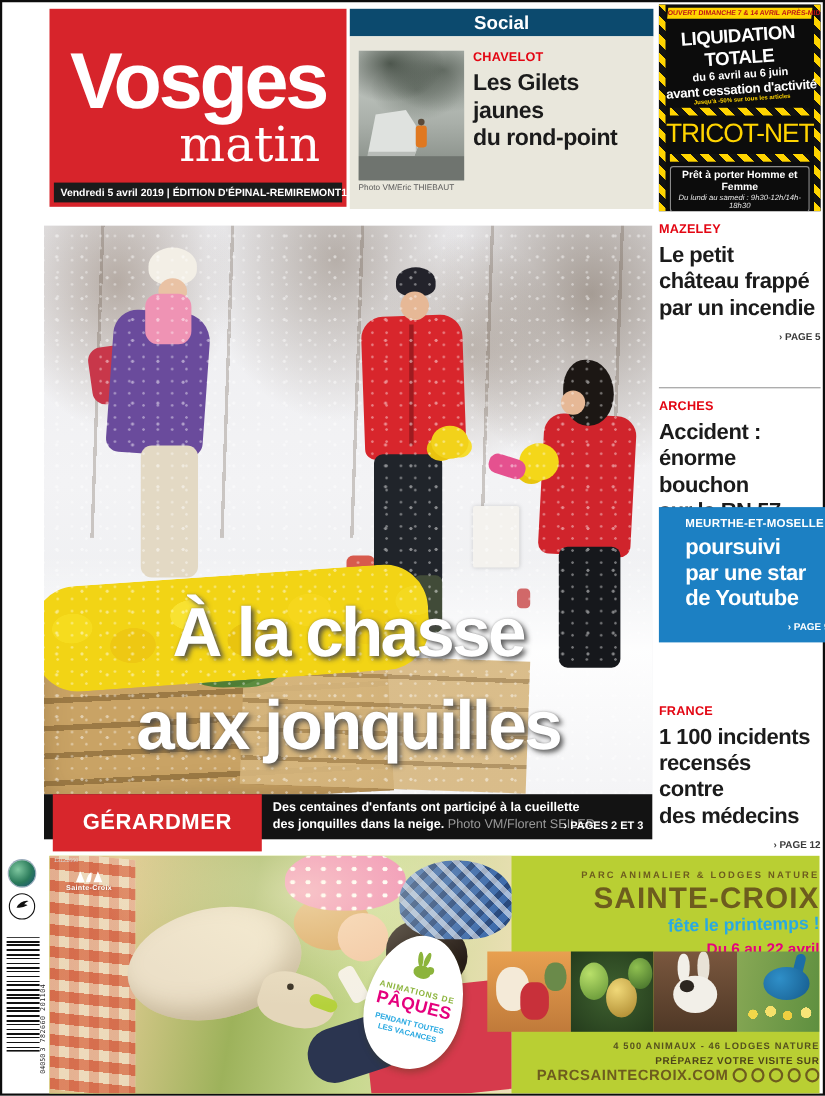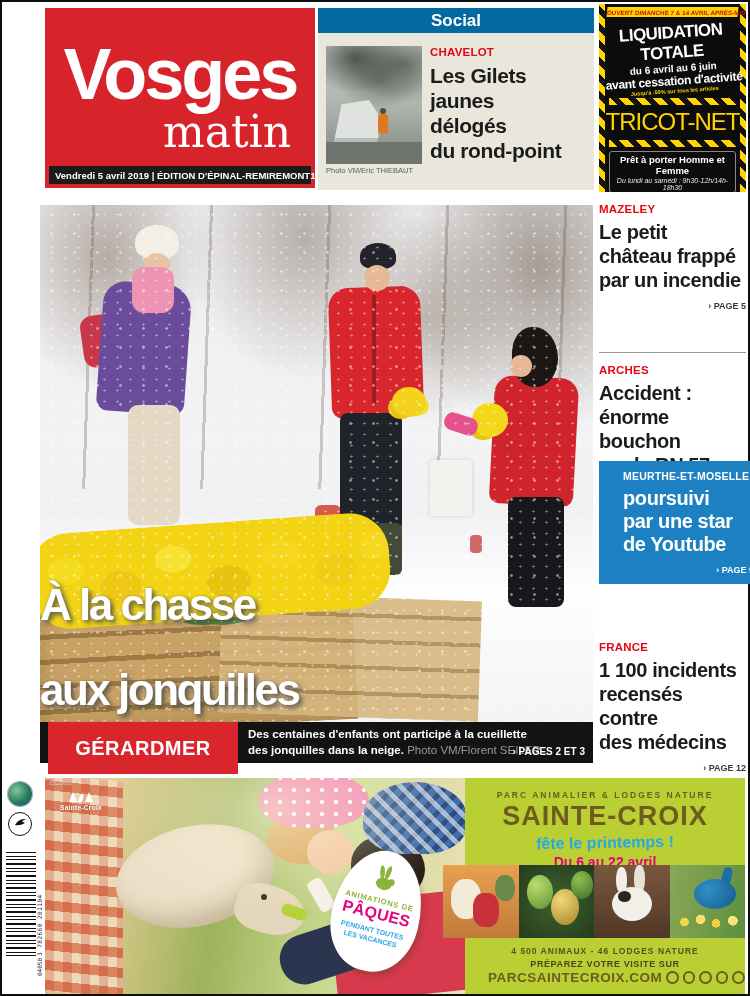--- a/index.html
+++ b/index.html
@@ -18,7 +18,7 @@
     justify-content:space-between;padding:0 6px;white-space:nowrap;}
 
   
-  .social-bar{left:318px;top:8px;width:276px;height:25px;background:#0369a1;color:#fff;
+  .social-bar{left:318px;top:8px;width:276px;height:25px;background:#0c4a6e;color:#fff;
     display:flex;align-items:center;justify-content:center;font-size:17px;font-weight:bold;}
   .social-body{left:318px;top:33px;width:276px;height:157px;background:#e9e7dc;}
   .social-photo{position:absolute;left:8px;top:13px;width:96px;height:118px;overflow:hidden;

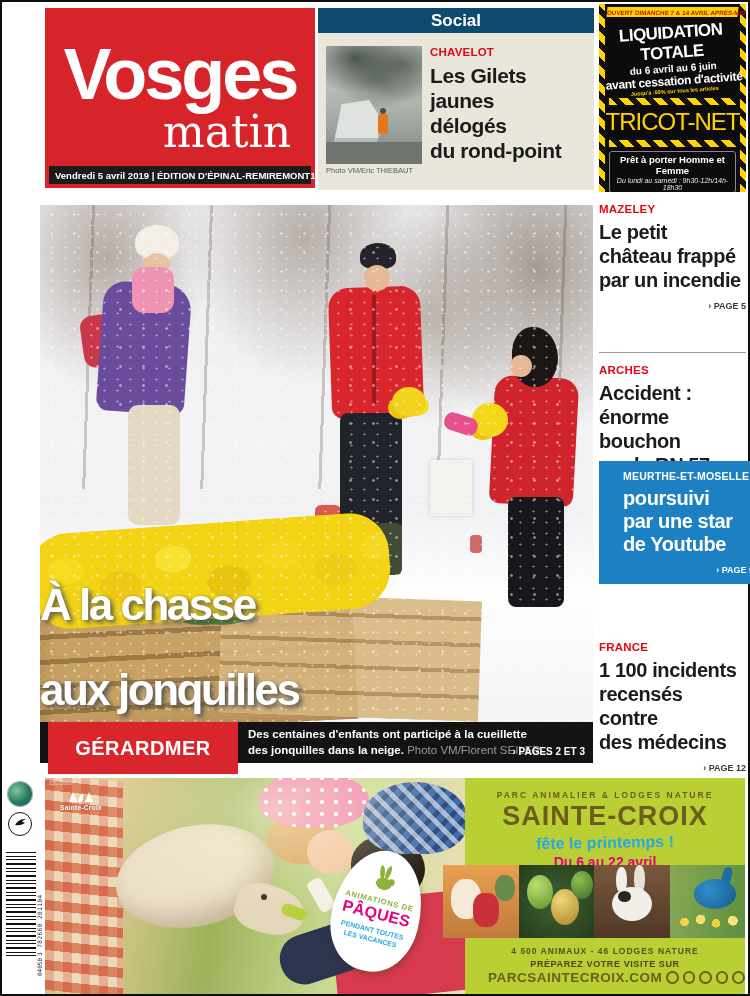--- a/index.html
+++ b/index.html
@@ -249,7 +249,6 @@
       <div class="social-head">
         <div>Les Gilets</div>
         <div>jaunes</div>
-        <div>délogés</div>
         <div>du rond-point</div>
       </div>
     </div>

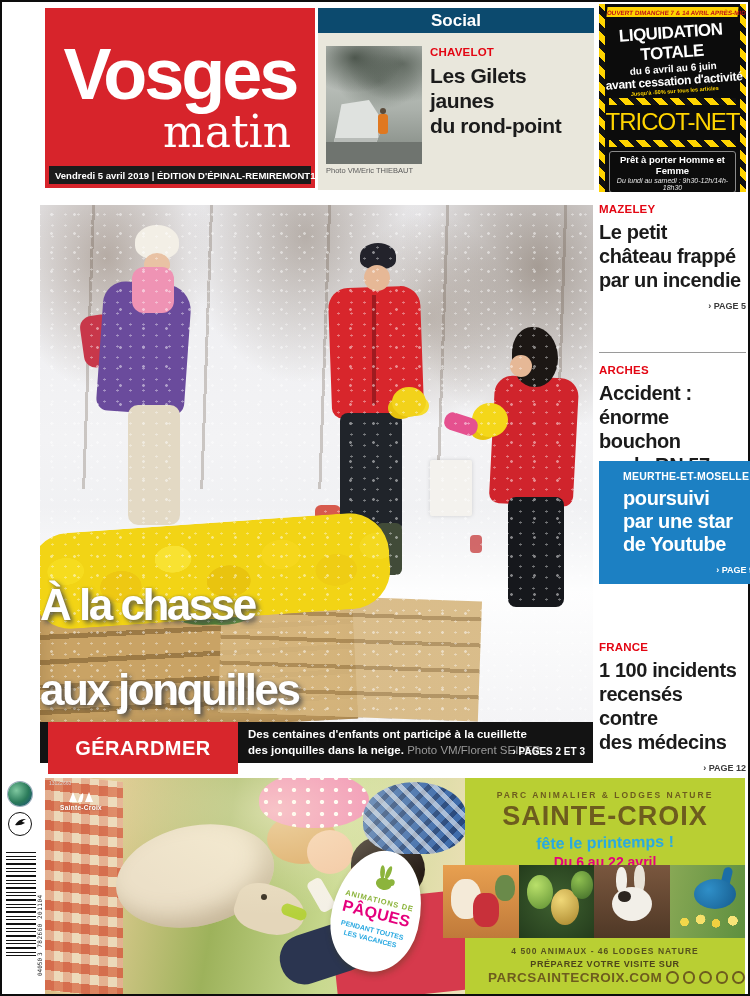--- a/index.html
+++ b/index.html
@@ -124,8 +124,8 @@
     background-image:radial-gradient(rgba(255,255,255,.95) 1.2px,transparent 1.8px),
                      radial-gradient(rgba(255,255,255,.8) 1px,transparent 1.5px);
     background-size:23px 19px,13px 11px;background-position:0 0,6px 4px;}
-  .mp-headline{position:absolute;left:0;right:0;top:357px;text-align:left;color:#fff;
-    font-size:44px;line-height:85px;font-weight:bold;letter-spacing:-2.5px;
+  .mp-headline{position:absolute;left:0;right:0;top:328px;text-align:center;color:#fff;
+    font-size:63px;line-height:85px;font-weight:bold;letter-spacing:-2.5px;
     text-shadow:3px 3px 5px rgba(70,70,70,.85),0 0 2px rgba(90,90,90,.5);}
   
   .capstrip{left:40px;top:722px;width:553px;height:41px;background:#131313;}

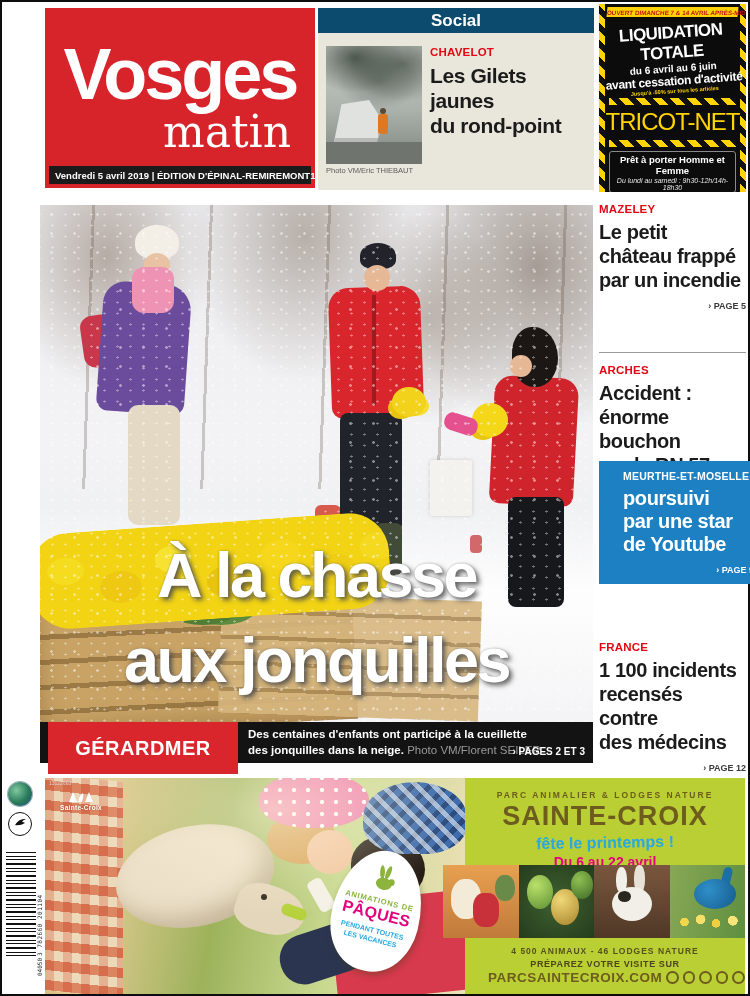--- a/index.html
+++ b/index.html
@@ -172,7 +172,7 @@
   .egg .l2{font-size:16px;font-weight:bold;color:#e5007d;letter-spacing:.3px;}
   .egg .l3{font-size:7px;font-weight:bold;color:#2aa9e1;margin-top:3px;line-height:9px;}
   
-  .ba-green{position:absolute;left:420px;top:0;width:280px;height:216px;text-align:center;}
+  .ba-green{position:absolute;left:420px;top:0;width:280px;height:216px;text-align:right;}
   .bg-type{margin-top:12px;font-size:8.5px;font-weight:bold;color:#6d5c1e;letter-spacing:2px;}
   .bg-name{font-size:27px;font-weight:bold;color:#6d5c1e;letter-spacing:1px;margin-top:1px;}
   .bg-tag{font-size:16px;font-weight:bold;color:#2aa9e1;margin-top:2px;transform:rotate(-1deg);}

**EXERCISE OBJECTIVE:** The answer is the records above, repeated exactly, with no picture in it.

**TASK RESPONSE:**
--- a/index.html
+++ b/index.html
@@ -18,7 +18,7 @@
     justify-content:space-between;padding:0 6px;white-space:nowrap;}
 
   
-  .social-bar{left:318px;top:8px;width:276px;height:25px;background:#0369a1;color:#fff;
+  .social-bar{left:318px;top:8px;width:276px;height:25px;background:#0c4a6e;color:#fff;
     display:flex;align-items:center;justify-content:center;font-size:17px;font-weight:bold;}
   .social-body{left:318px;top:33px;width:276px;height:157px;background:#e9e7dc;}
   .social-photo{position:absolute;left:8px;top:13px;width:96px;height:118px;overflow:hidden;

--- a/index.html
+++ b/index.html
@@ -249,7 +249,6 @@
       <div class="social-head">
         <div>Les Gilets</div>
         <div>jaunes</div>
-        <div>délogés</div>
         <div>du rond-point</div>
       </div>
     </div>

--- a/index.html
+++ b/index.html
@@ -124,8 +124,8 @@
     background-image:radial-gradient(rgba(255,255,255,.95) 1.2px,transparent 1.8px),
                      radial-gradient(rgba(255,255,255,.8) 1px,transparent 1.5px);
     background-size:23px 19px,13px 11px;background-position:0 0,6px 4px;}
-  .mp-headline{position:absolute;left:0;right:0;top:357px;text-align:left;color:#fff;
-    font-size:44px;line-height:85px;font-weight:bold;letter-spacing:-2.5px;
+  .mp-headline{position:absolute;left:0;right:0;top:328px;text-align:center;color:#fff;
+    font-size:63px;line-height:85px;font-weight:bold;letter-spacing:-2.5px;
     text-shadow:3px 3px 5px rgba(70,70,70,.85),0 0 2px rgba(90,90,90,.5);}
   
   .capstrip{left:40px;top:722px;width:553px;height:41px;background:#131313;}

--- a/index.html
+++ b/index.html
@@ -172,7 +172,7 @@
   .egg .l2{font-size:16px;font-weight:bold;color:#e5007d;letter-spacing:.3px;}
   .egg .l3{font-size:7px;font-weight:bold;color:#2aa9e1;margin-top:3px;line-height:9px;}
   
-  .ba-green{position:absolute;left:420px;top:0;width:280px;height:216px;text-align:center;}
+  .ba-green{position:absolute;left:420px;top:0;width:280px;height:216px;text-align:right;}
   .bg-type{margin-top:12px;font-size:8.5px;font-weight:bold;color:#6d5c1e;letter-spacing:2px;}
   .bg-name{font-size:27px;font-weight:bold;color:#6d5c1e;letter-spacing:1px;margin-top:1px;}
   .bg-tag{font-size:16px;font-weight:bold;color:#2aa9e1;margin-top:2px;transform:rotate(-1deg);}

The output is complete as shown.